20110405

no more poetry

Everything she touched was unbearably beautiful. Of course I fell in love with her--how could I not? She was more than just perfect--they don't have words for what she was. The world seemed more alive around her. And I'd heard so many of her admirers confide in me that they were sure nobody understood her like they did--so confident that they thought her perfection was meant just for them. Like only they could appreciate her beauty.

Of course I decided she had to die.

She was kind enough to have dinner with me regularly, but I was smart enough to know she would never--could never--actually love someone like me. Maybe she couldn't love at all. She was an altogether higher class of being. But she liked me because I made her laugh, and I didn't try to win her over. I let her talk. I listened.

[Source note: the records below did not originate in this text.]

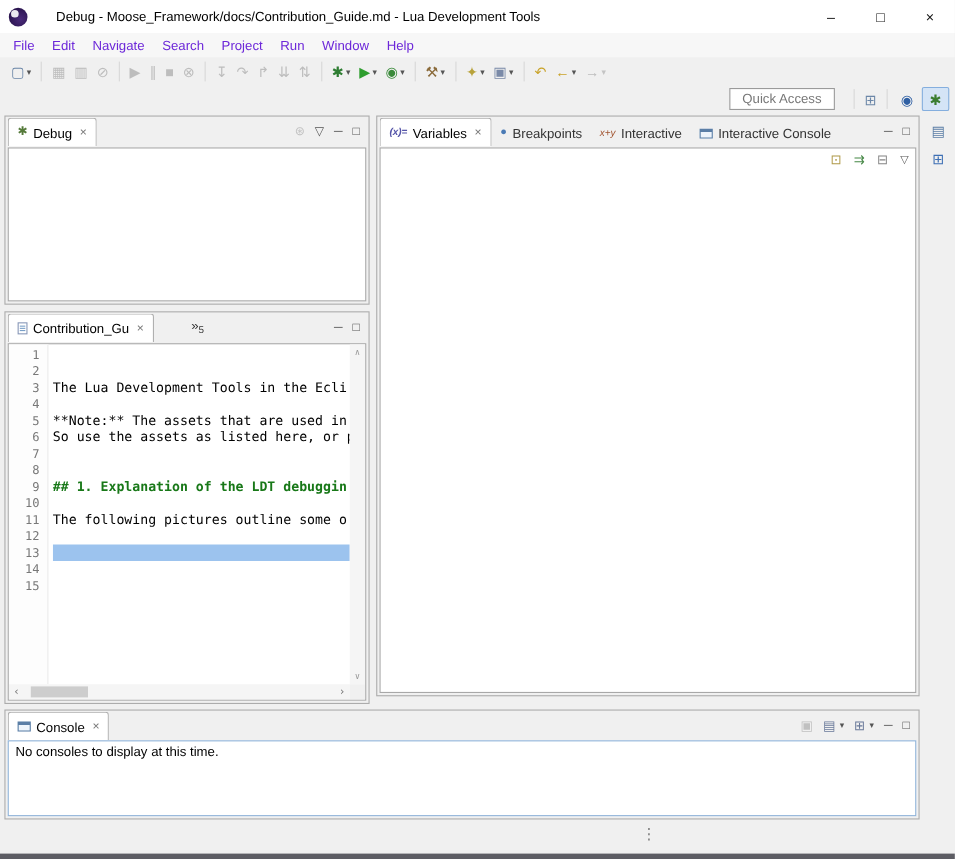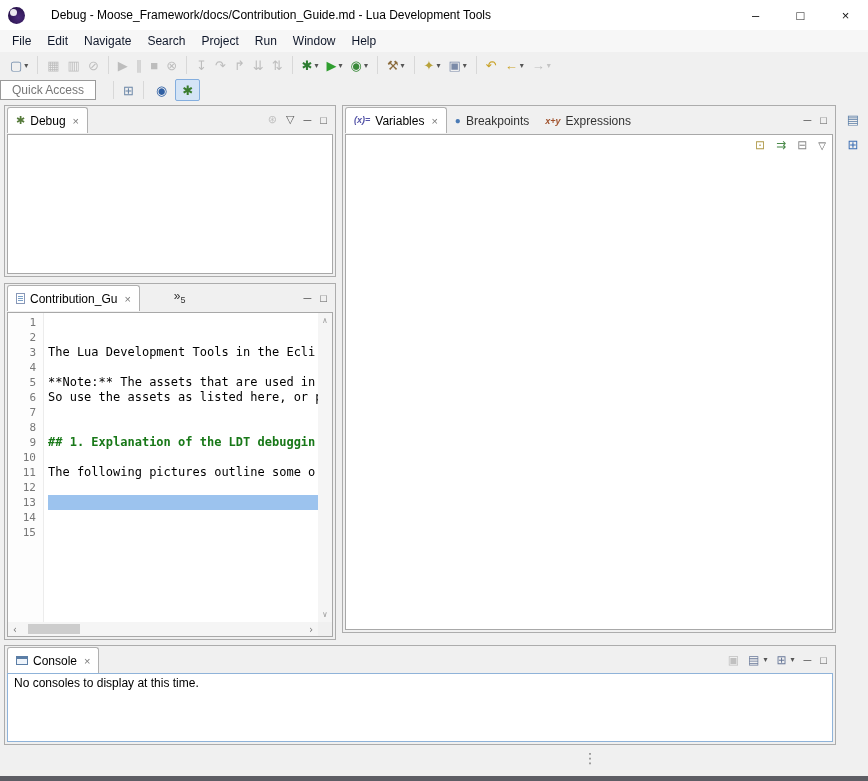--- a/index.html
+++ b/index.html
@@ -16,7 +16,7 @@
 
   
   .menubar{position:absolute;top:30px;left:0;right:0;height:22px;background:#f7f7f7;display:flex;align-items:center;padding-left:4px}
-  .menu-item{padding:3px 8px;color:#0f172a}
+  .menu-item{padding:3px 8px;color:#6d28d9}
 
   
   .toolbar{position:absolute;top:52px;left:0;right:0;height:26px;display:flex;align-items:center;padding-left:6px}

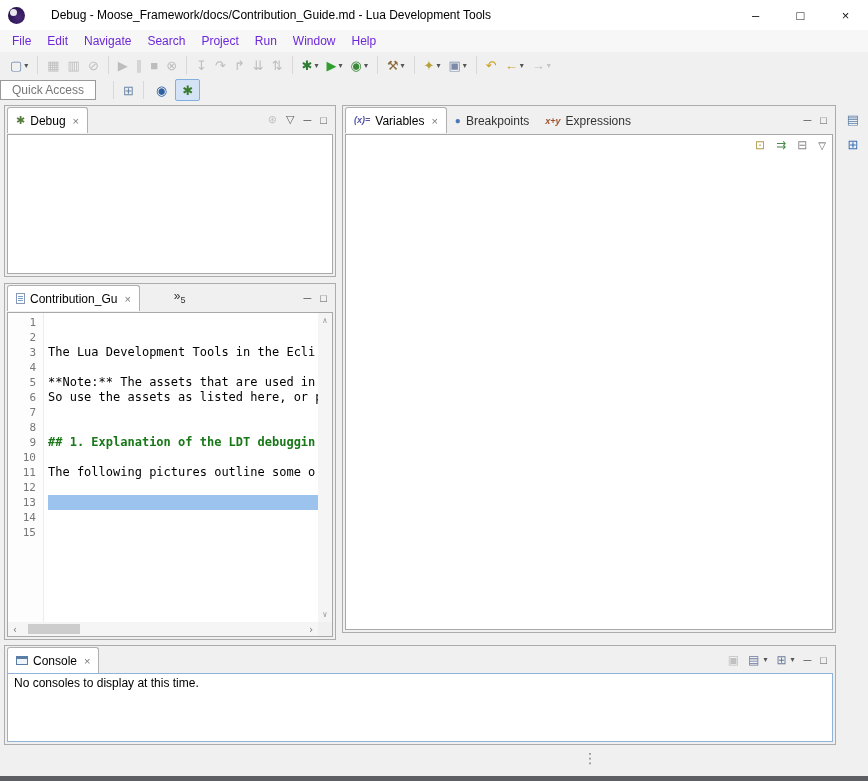--- a/index.html
+++ b/index.html
@@ -27,7 +27,7 @@
   .tb-btn.dim .tb-dd{color:#c4c4c4}
   .tb-sep{width:1px;height:18px;background:#d8d8d8;margin:0 5px;flex:0 0 auto}
 
-  .toolbar2{position:absolute;top:78px;left:0;right:0;height:24px;display:flex;align-items:center;padding-right:4px}
+  .toolbar2{position:absolute;top:78px;left:0;right:0;height:24px;display:flex;align-items:center;justify-content:flex-end;padding-right:4px}
   .qa{border:1px solid #9a9a9a;background:#fff;color:#777;padding:2px 11px;margin-right:12px;font-size:12px}
   .persp-btn{display:inline-flex;align-items:center;height:22px;padding:0 6px;margin:0 1px;font-size:13px}
   .persp-btn.active{background:#d4e4f6;border:1px solid #84aede;border-radius:2px}

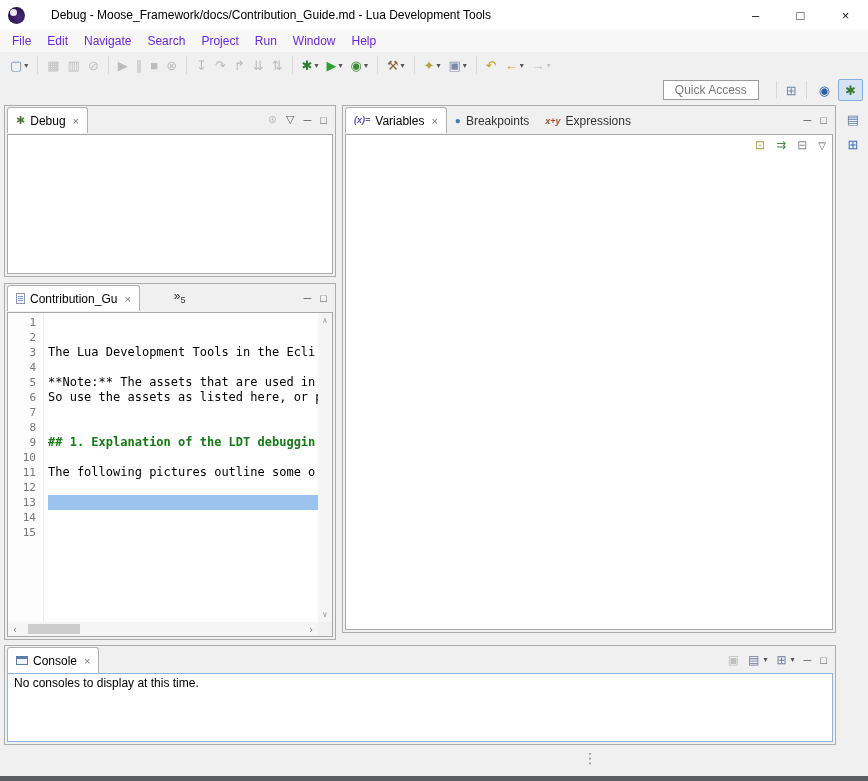--- a/index.html
+++ b/index.html
@@ -51,7 +51,7 @@
   .bug-ic{color:#557a3a;font-size:11px}
   .vars-ic{font-size:9px;font-style:italic;color:#5555a8;font-weight:bold}
   .bp-ic{font-size:10px;color:#4a7ab5}
-  .expr-ic{font-size:9px;font-style:italic;color:#a0522d;font-weight:bold}
+  .expr-ic{font-size:9px;font-style:italic;color:#a0522d;font-weight:normal}
   .console-glyph{display:inline-block;width:12px;height:9px;border:1px solid #5b7ea6;border-top:3px solid #5b7ea6;background:#eef4fb}
   .file-icon{display:inline-block;width:9px;height:11px;border:1px solid #8898b8;background:#fff;position:relative}
   .file-icon::after{content:"";position:absolute;left:1px;top:2px;width:5px;height:1px;background:#7aa0c8;box-shadow:0 2px 0 #7aa0c8,0 4px 0 #7aa0c8}

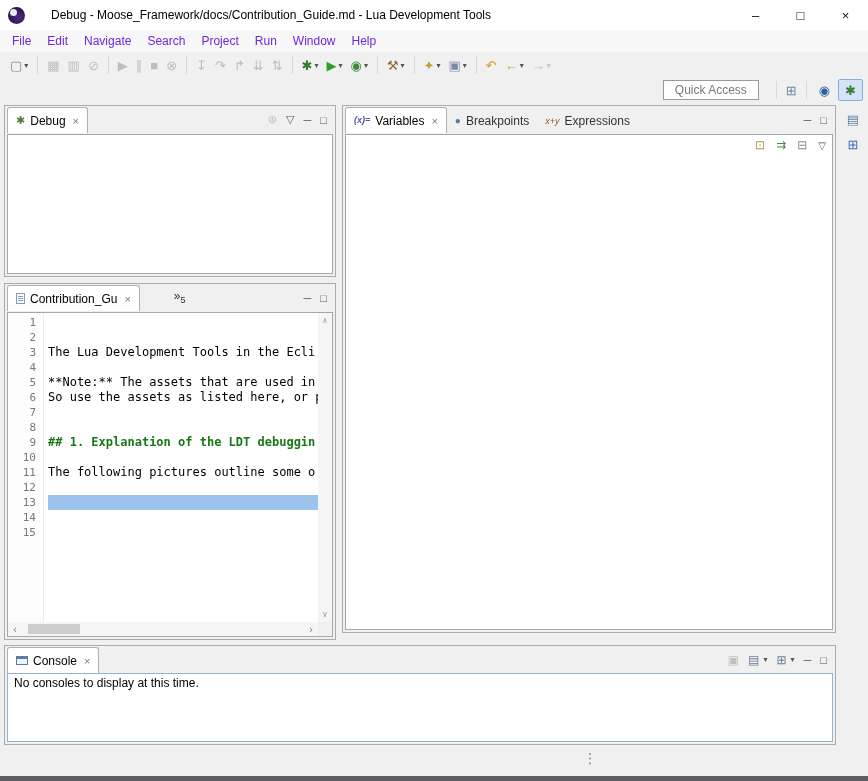--- a/index.html
+++ b/index.html
@@ -314,7 +314,7 @@
     </div>
     <div class="tab">
       <span class="tab-ic expr-ic">x+y</span>
-      <span>Expressions</span>
+      <span>Interactive</span>
     </div>
     <div class="hdr-btns">
       <span class="hdr-btn">─</span>

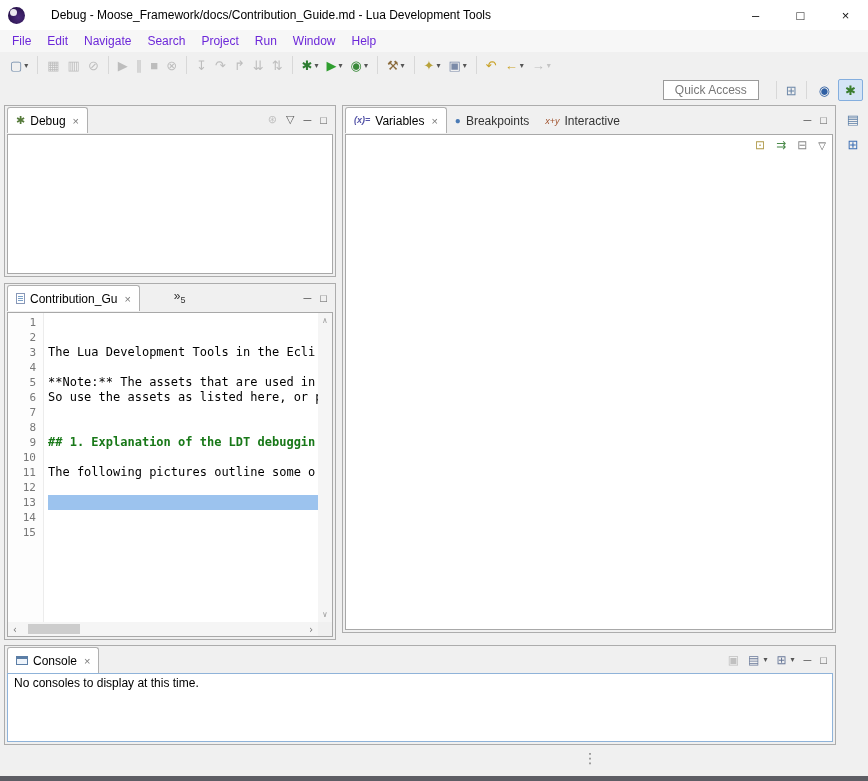--- a/index.html
+++ b/index.html
@@ -316,6 +316,10 @@
       <span class="tab-ic expr-ic">x+y</span>
       <span>Interactive</span>
     </div>
+    <div class="tab">
+      <span class="console-glyph"></span>
+      <span>Interactive Console</span>
+    </div>
     <div class="hdr-btns">
       <span class="hdr-btn">─</span>
       <span class="hdr-btn">□</span>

I don't think I even understood why she had to die. Perhaps it was simple, base jealousy--I could never attain such perfection, so no one else could--but I think it was more than that. I was doing her a favor. Perfection is such a fleeting thing. Life has its way of dragging even the best of us down, and I couldn't bear to think of her looking back on life and wondering what had happened, how she'd squandered her perfection. There is no greater tragedy than those who were once great realizing what they lost.

The only weapon I could bring myself to use was poison. I slipped foxglove into her tea. I watched her excuse herself to the restroom. I paid the check and quietly left before anyone at the restaurant had time to realize she was dead, had time to panic. I could flee the city before anyone could pin this one on me, and by then it would be too late.